# Herps and Caterpillars



## jordo (May 14, 2008)

Went back to the mallee in NW Vic during the easter break. We opened a couple of pitfall lines, here's some of what we got:

A couple of sub-adult _Ctenotus brachyonyx_






As always plenty mallee dragons running laps around the triodia





_Morethia boulengeri_ were common in nearby Callitris woodlands.





As were white browed babblers





We also caught some nobbi dragons, beardies, painted dragons and dunnarts in pitfall buckets, and a spiny-tailed gecko (s. intermedius) found spotlighting on a road.

But the main reason I was up there this time was to study the processionary behaviour of caterpillars of the bag-shelter moth, _Ochrogaster lunifer_:











We gave them haircuts to see if they used their setae to mantain contact





If any of the caterpillars stopped they would wait for the lagging one to catch up, however if we cut their bum hairs off they wouldn't sense the caterpillar directly behind them in the first place.


----------



## ex_oh_ex (May 14, 2008)

haha do catapillas really do that, they look like ants


----------



## Owzi (May 14, 2008)

Awsome photos jordo.

So your saying after you gave em haircuts they bailed on their mates?

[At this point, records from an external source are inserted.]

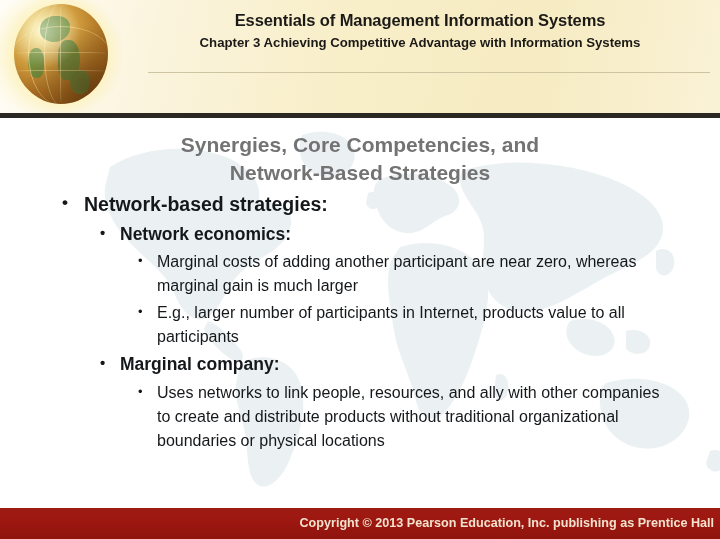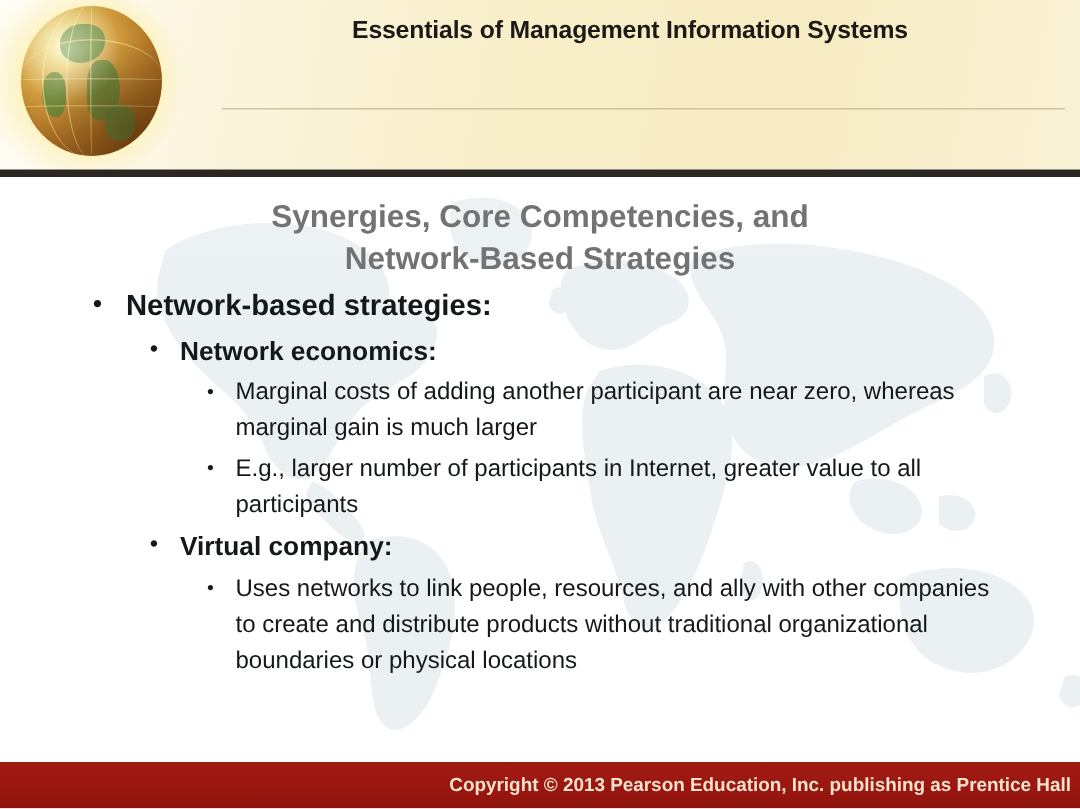"Chapter 3 Achieving Competitive" div.hdr-subtitle { html: none -> <div>Chapter 3 Achieving Competitive Advantage with Information Systems</div> }
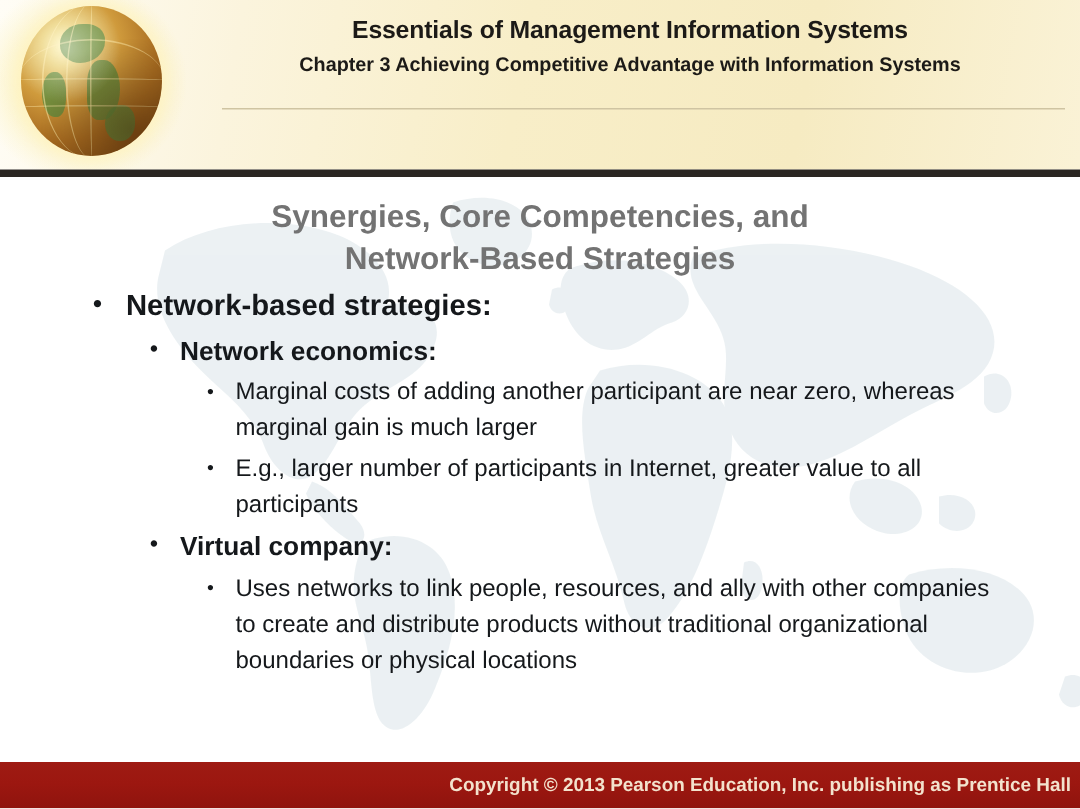"E.g., larger number of participants" span.txt { text: greater -> products }
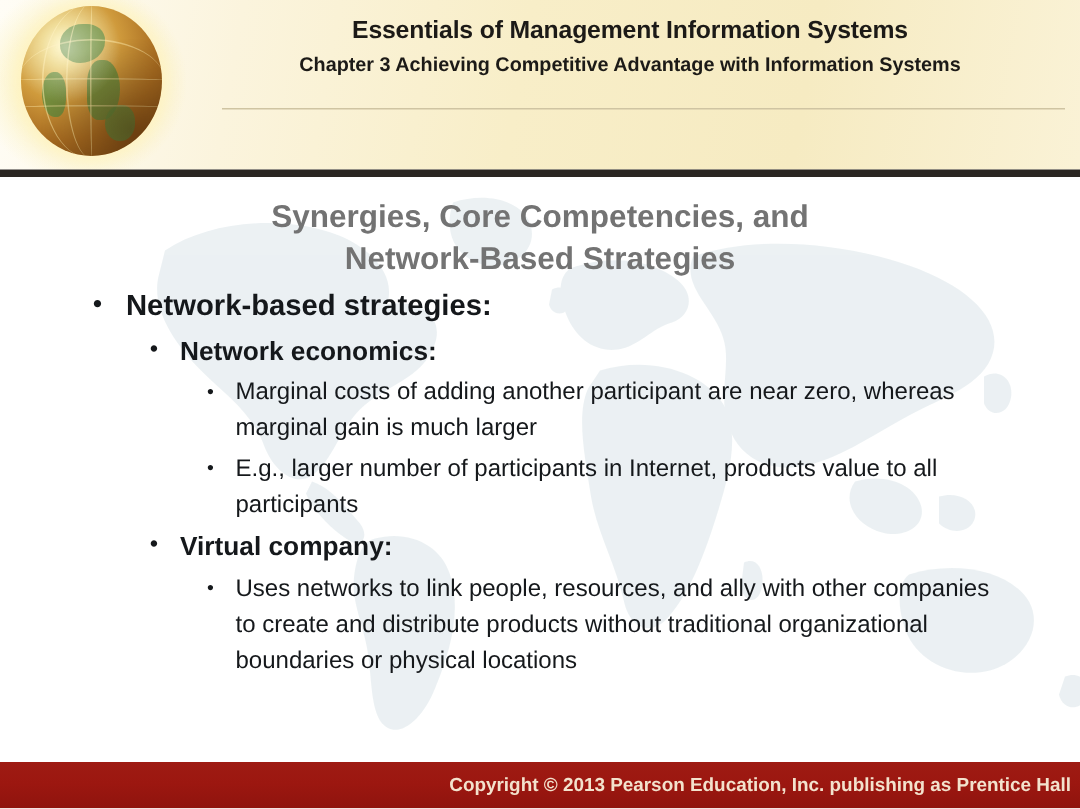"Virtual company:" span.txt { text: Virtual -> Marginal }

Also "processionary behaviour"?? Can you explain that for me.

Thanks for posting the shots


----------



## Chris1 (May 14, 2008)

haha, funny!!


----------



## jordo (May 14, 2008)

Owzi said:


> Awsome photos jordo.
> 
> So your saying after you gave em haircuts they bailed on their mates?
> 
> ...



Processionary behaviour is just the head-to-tail following behaviour of the caterpillars you can see in the pictures, processions could be made up of over 100 individuals or be just pairs walking around together.

Yeah if we cut hairs around the head area it didn't seem to have as much of an effect (although a few would overtake as if they didn't realise there was another one infront), but if we cut their bum (posterior) hairs they wouldn't wait for slower caterpillars that they would usually wait for if they had hairs to sense they were there to begin with.


----------



## sezza (May 14, 2008)

Did you see the latest Australias Funniest Home Video show? They had a video of these guys following each other around and around in a circle - it was so cute

heres the link - http://video.msn.com/?mkt=en-au&bra...s:ns:MSNVideo_Top_Cat:ps:10:sd:-1:ind:1:ff:8A


----------



## Tatelina (May 14, 2008)

Thanks for sharing those photos! Very random but interesting.


----------



## DanTheReptileMan (May 14, 2008)

heres some nesting at the base of a tree, as jordo informed me


----------



## moloch05 (May 14, 2008)

Hello Jordo,

Interesting thread and great pics. What is thought to be the reason for the processionary behaviour?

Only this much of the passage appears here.